Available records START
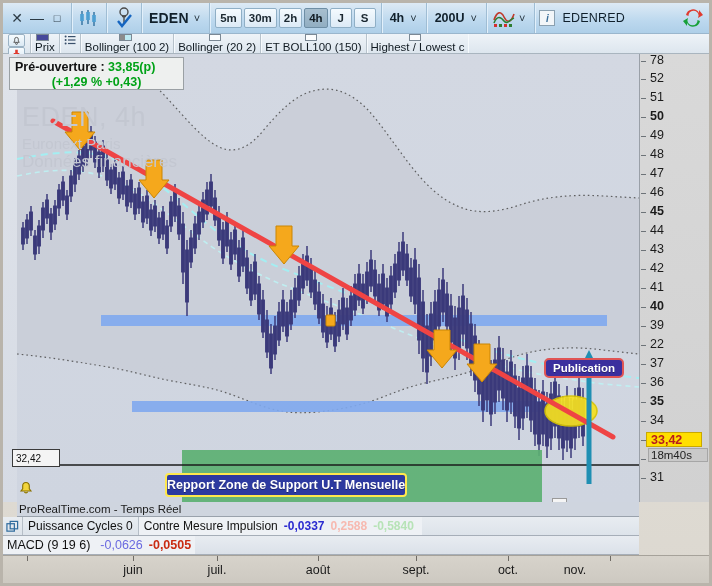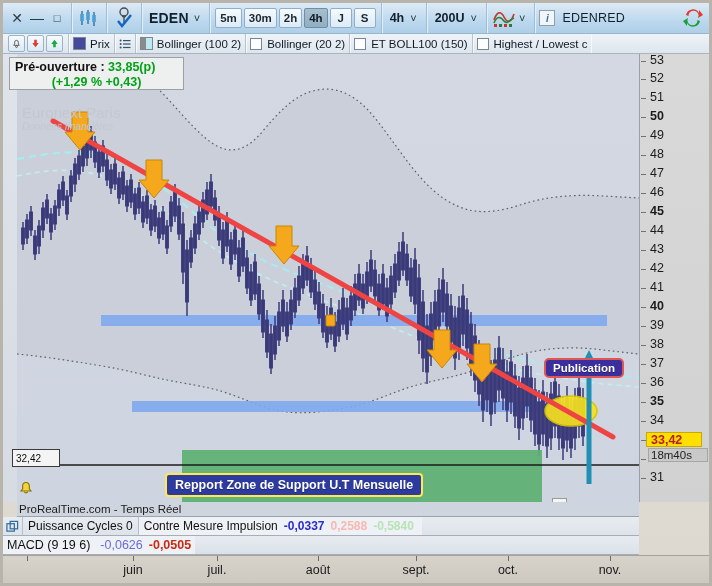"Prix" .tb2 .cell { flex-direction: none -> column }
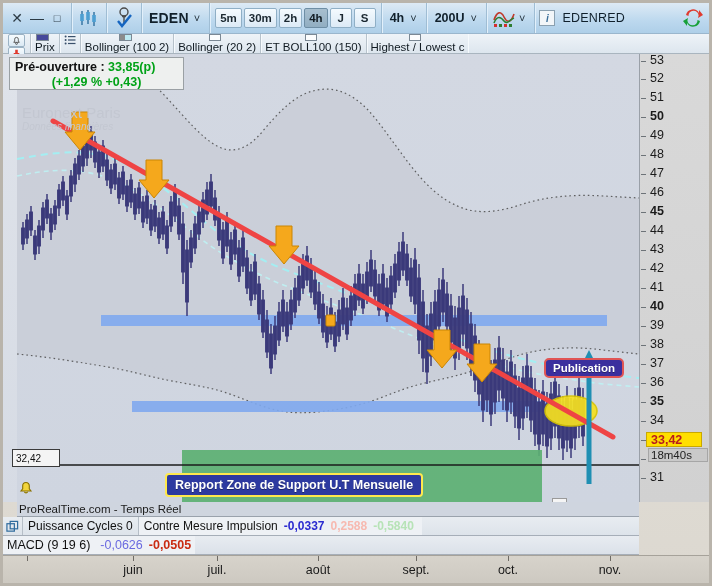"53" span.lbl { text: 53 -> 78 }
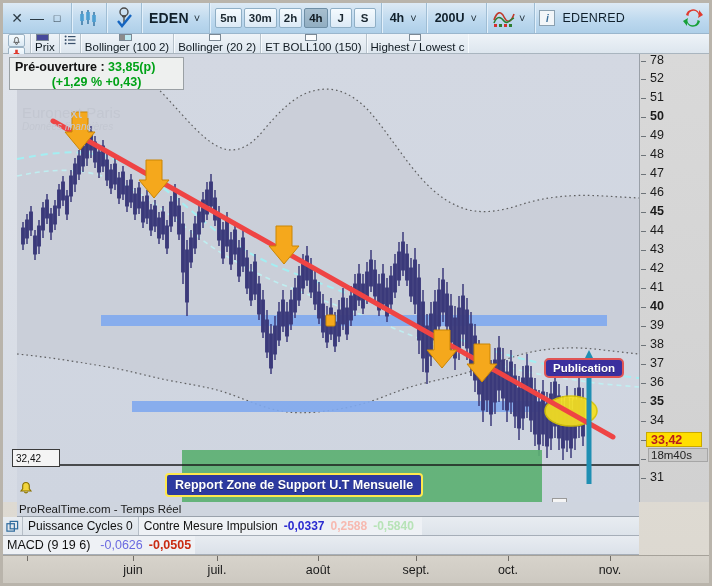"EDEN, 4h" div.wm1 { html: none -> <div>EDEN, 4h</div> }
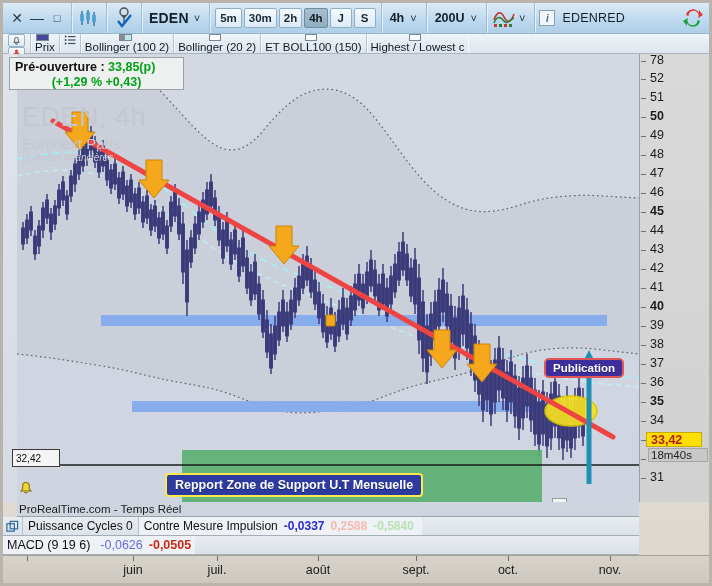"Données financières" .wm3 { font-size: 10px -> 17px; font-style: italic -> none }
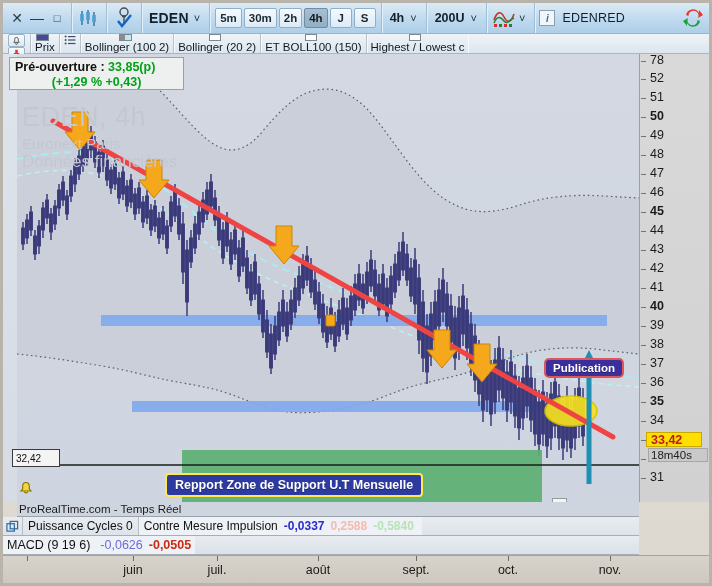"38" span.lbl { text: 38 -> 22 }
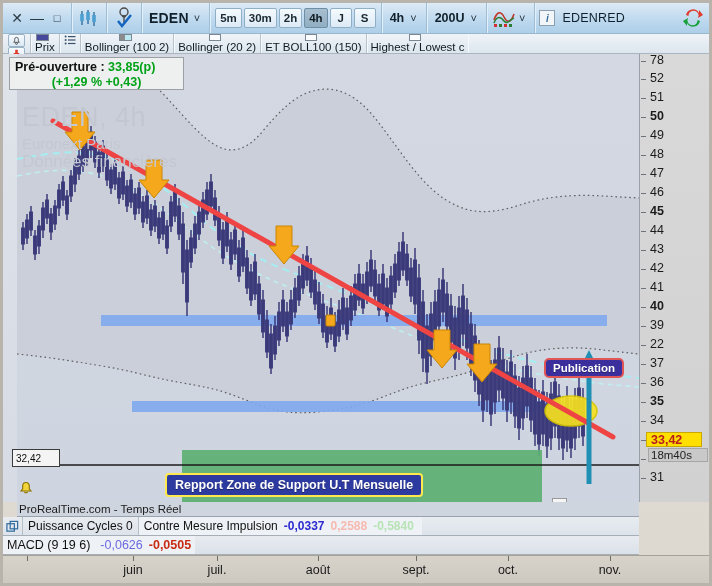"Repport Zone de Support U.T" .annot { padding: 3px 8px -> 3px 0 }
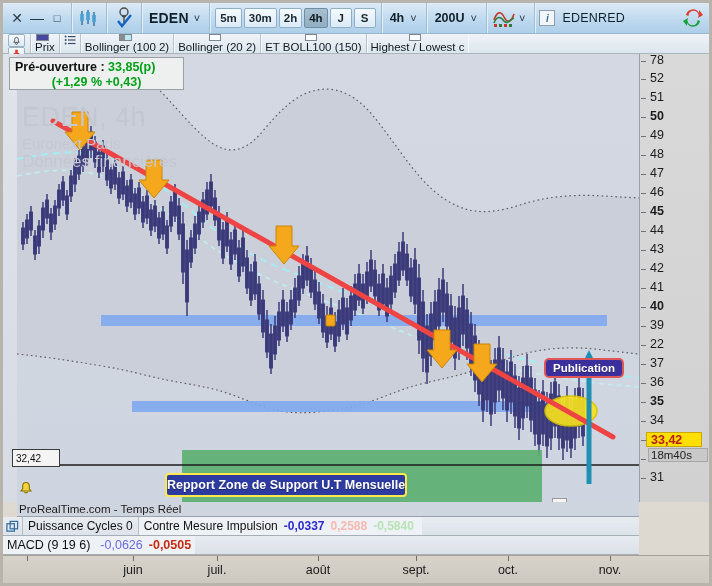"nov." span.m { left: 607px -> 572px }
Available records END
Available records START
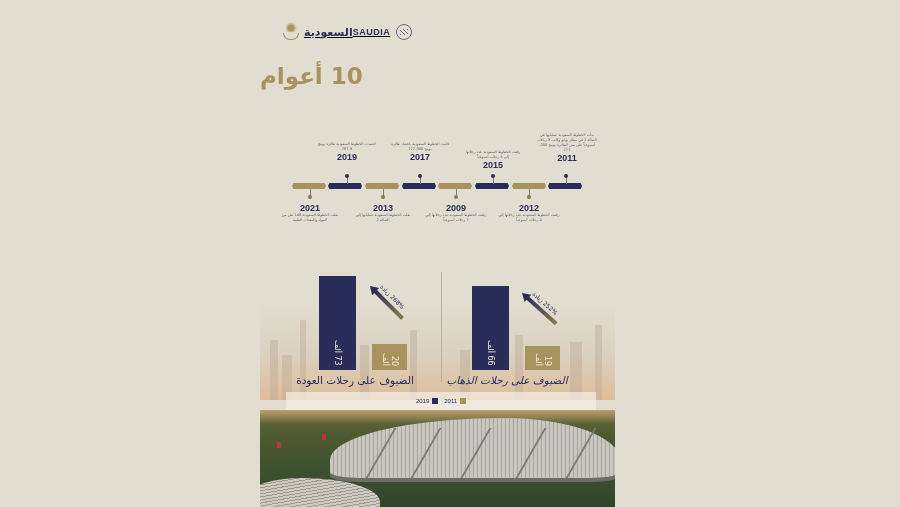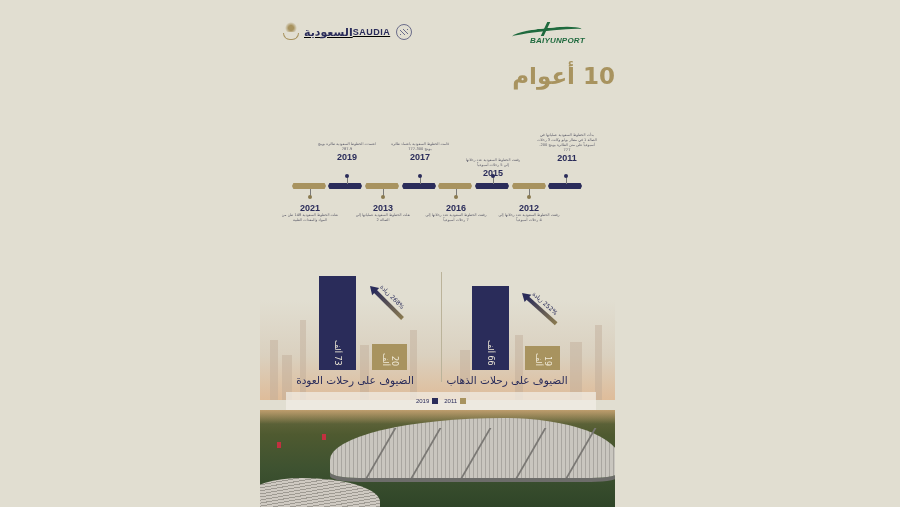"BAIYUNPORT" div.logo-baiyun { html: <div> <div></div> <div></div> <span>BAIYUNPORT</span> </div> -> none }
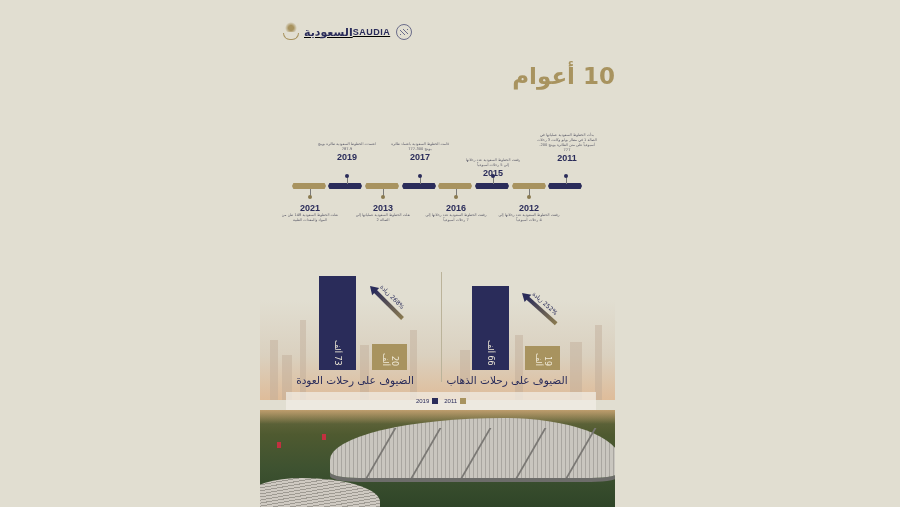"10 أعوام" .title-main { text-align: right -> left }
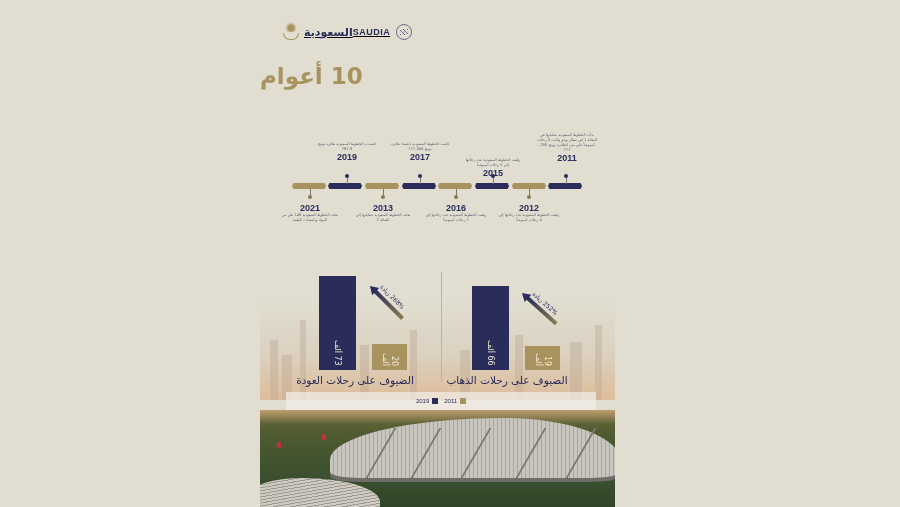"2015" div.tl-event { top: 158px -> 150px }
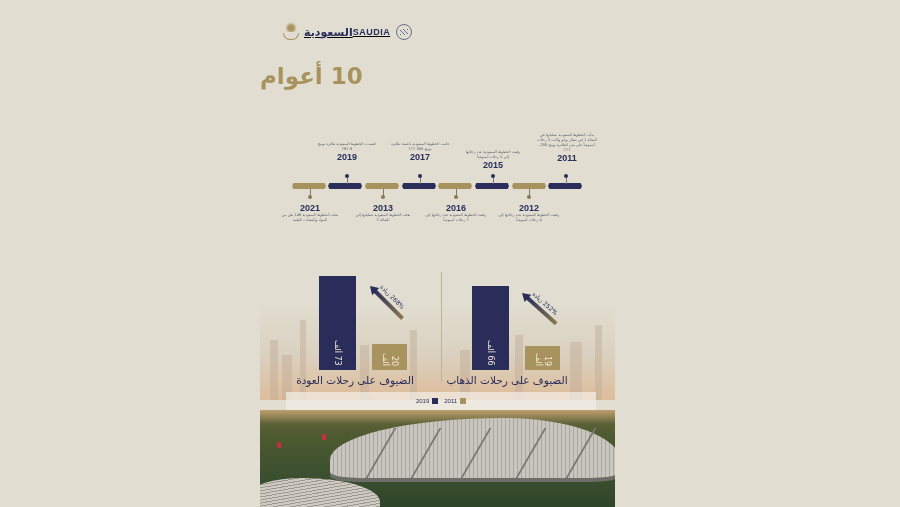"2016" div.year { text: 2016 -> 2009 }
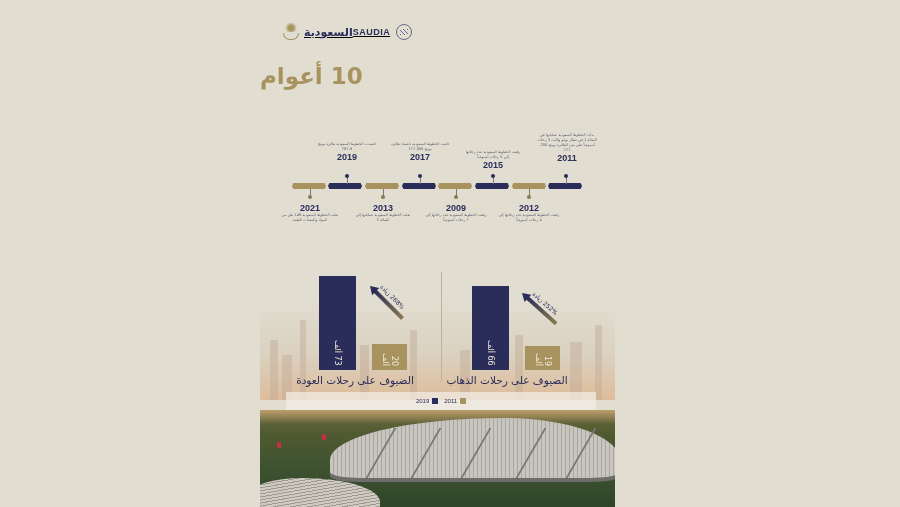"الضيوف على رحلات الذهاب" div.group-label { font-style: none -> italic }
Available records END
→ **Work request**:
What is wanted is an exact copy of the lines above from the one containing "text: 53 ->" through the one containing "left: 607px ->", with no pictures in it.

→ **Solution for this exercise**:
"53" span.lbl { text: 53 -> 78 }
"EDEN, 4h" div.wm1 { html: none -> <div>EDEN, 4h</div> }
"Données financières" .wm3 { font-size: 10px -> 17px; font-style: italic -> none }
"38" span.lbl { text: 38 -> 22 }
"Repport Zone de Support U.T" .annot { padding: 3px 8px -> 3px 0 }
"nov." span.m { left: 607px -> 572px }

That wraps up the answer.